Deux clés, un pied de biche : non, je vais crever dans le froid.

Ce test a été écrit à quatre mains. Pour drip, le titre est en effet un essai doux et généreux mais quelque peu maladroit, reposant un peu trop sur des mécaniques redondantes : les sprints avec le cerf pour combler des plaines un peu vides, les ponts invisibles qu'il faut scruter au plus près, les cartes dessinées avec deux mains gauches pour perdre artificiellement les joueurs dans le décor... car en réalité, sans cette difficulté de repérage, A Highland Song serait davantage une simulation de marche en montagne qu'un réel jeu. Là, vous devez prendre des décisions, pousser un peu l'exploration quitte à vous retrouver dans un cul-de-sac ou, coup de chance, passer sur un autre versant de la colline. Le souci étant : vous ne savez pas où vous allez, et quand vous arrivez presque au bout pour finalement échouer, l'envie de recommencer n'est pas forcément là.

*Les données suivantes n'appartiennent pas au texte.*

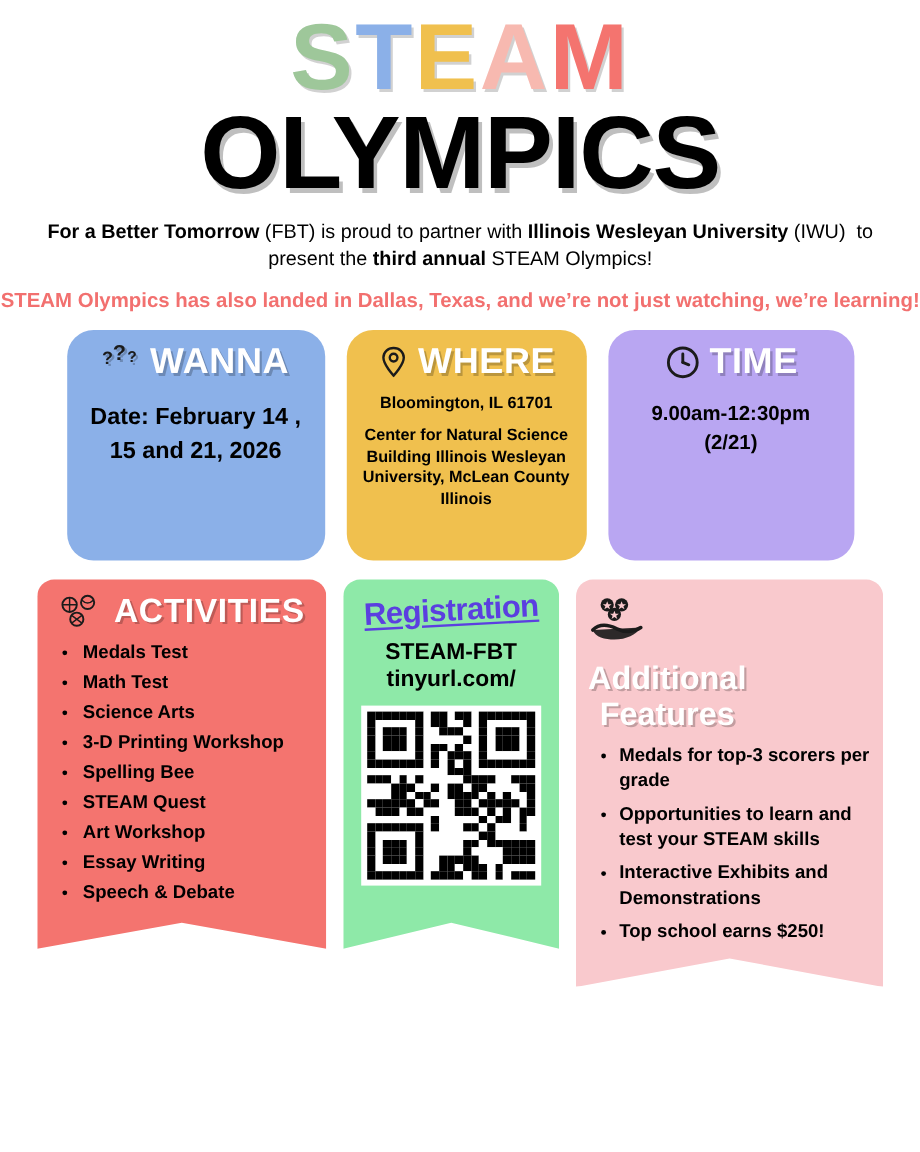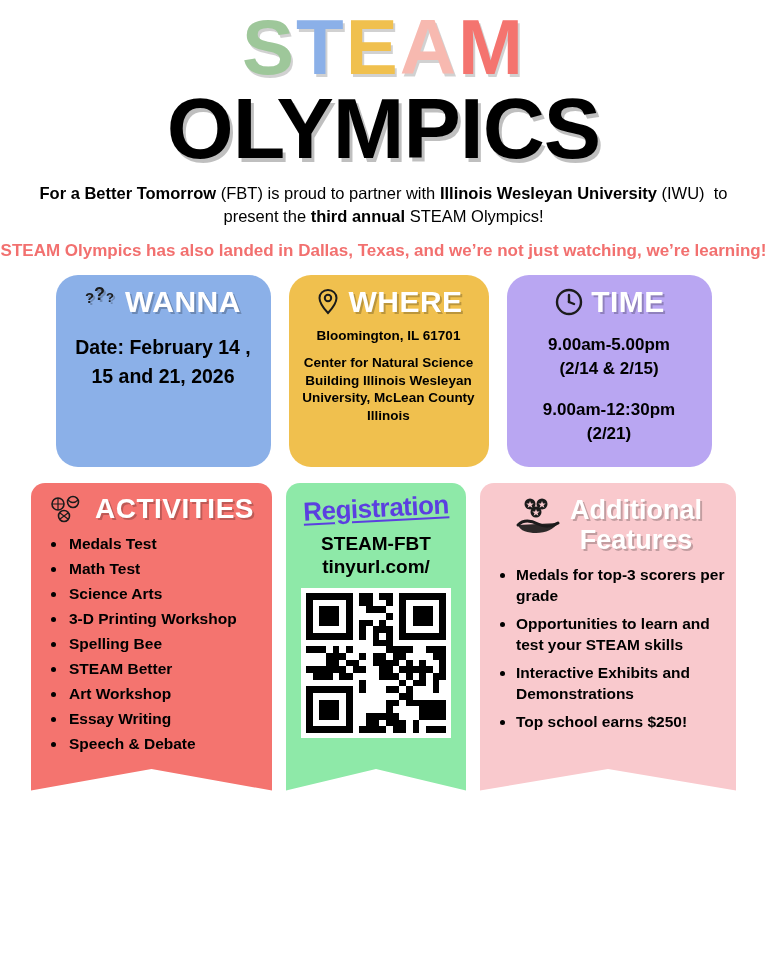--- a/index.html
+++ b/index.html
@@ -318,10 +318,6 @@
         <span>TIME</span>
       </div>
       <div class="time-text">
-        <div class="blk">
-          <div>9.00am-5.00pm</div>
-          <div>(2/14 &amp; 2/15)</div>
-        </div>
         <div>
           <div>9.00am-12:30pm</div>
           <div>(2/21)</div>

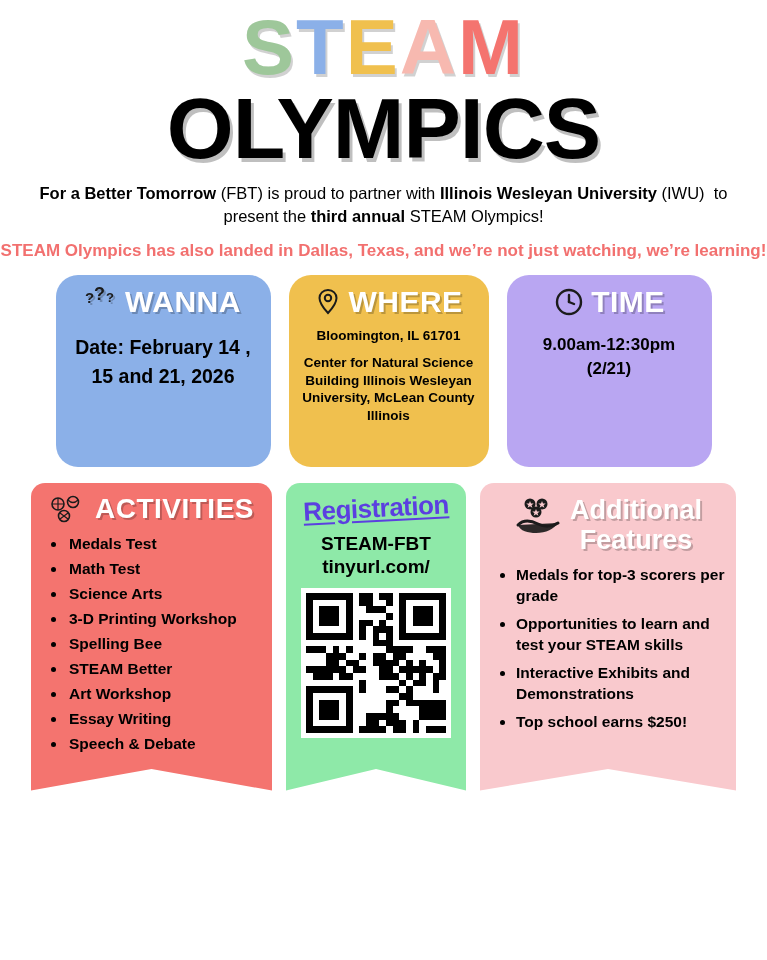--- a/index.html
+++ b/index.html
@@ -227,6 +227,7 @@
     justify-content: center;
     gap: 8px;
     margin-top: 2px;
+    flex-direction: column;
   }
   .add-head-text {
     font-weight: 800;

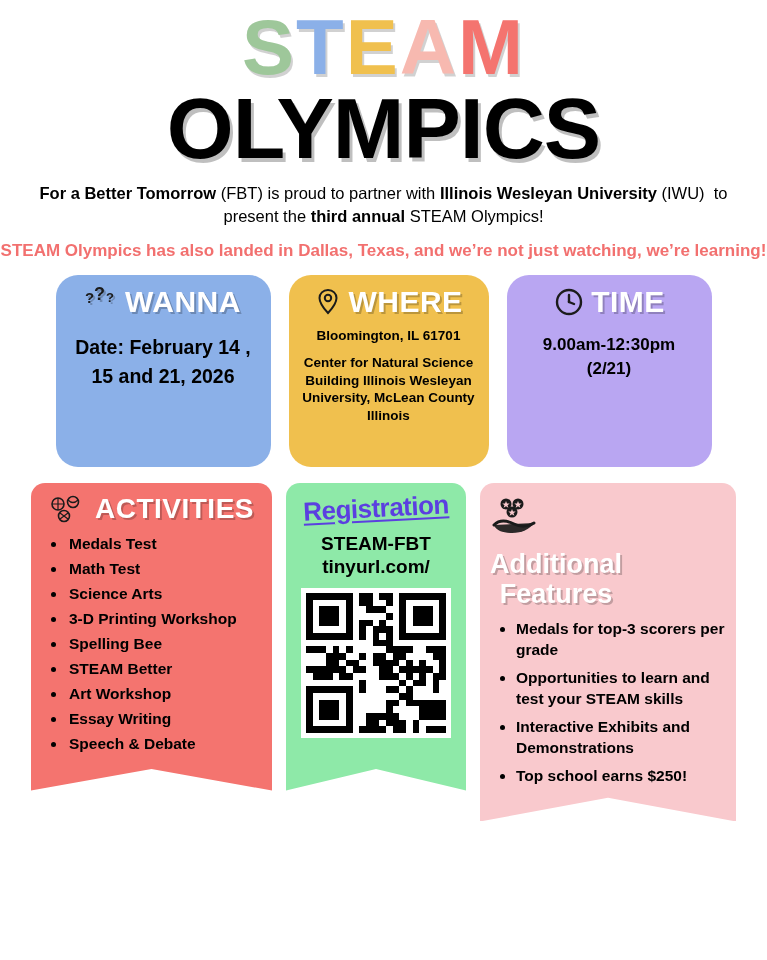--- a/index.html
+++ b/index.html
@@ -351,7 +351,7 @@
         <li>Science Arts</li>
         <li>3-D Printing Workshop</li>
         <li>Spelling Bee</li>
-        <li>STEAM Better</li>
+        <li>STEAM Quest</li>
         <li>Art Workshop</li>
         <li>Essay Writing</li>
         <li>Speech &amp; Debate</li>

Pour Juliette, la souffrance l'a emporté sur le plaisir du jeu. Certes, A Highland Song lui a rappelé ses souvenirs de marche en Écosse, en solitaire dans les montagnes, mais elle avait à l'époque quand même un GPS sur elle. Dans le jeu, le manque d'indications, le lâché prise total sur les prises de décision, souvent mauvaises, ont eu raison de son esprit. Perdue à jamais dans les montagnes, elle y erre toujours, ne parvenant pas à atteindre la fête pour essayer de boire un fond de godet asséché ni rentrer chez elle pour pleurer la tête dans un oreiller le reste de sa vie.
127 heures, Scottish Edit
Les Plus
  • C'est joli
  • Le système des plans horizontaux, très malin
Les Moins
  • Les séances de danse : marrant une fois, redondant ensuite
  • Comment sortir de la montagne glacée sans carte ?
  • L'échec comme seule motivation
  • C'est joli l'anglais écossais mais au risque de ne pas tout saisir...
Résultat

A Highland Song illustre parfaitement la fine frontière qui relie l'amour à la haine. De loin, l'herbe est diablement verte : l'ambiance, la poésie, les décors (superbe mode photo au passage). Mais une fois dans le bourbier et les premiers émois poétiques passés, vous perdez foi en la vie. Pourquoi tant marcher pour aboutir à des culs-de-sac ? Le titre parie certes sur une forte rejouabilité, la première tentative de traversée semble résolument vouée à l'échec. Mais est-ce que la frustration générée par la perte de repères et une forte part de chance ou de hasard suffisent à motiver à recommencer encore et encore ? A Highland Song restera pour nous un rendez-vous manqué.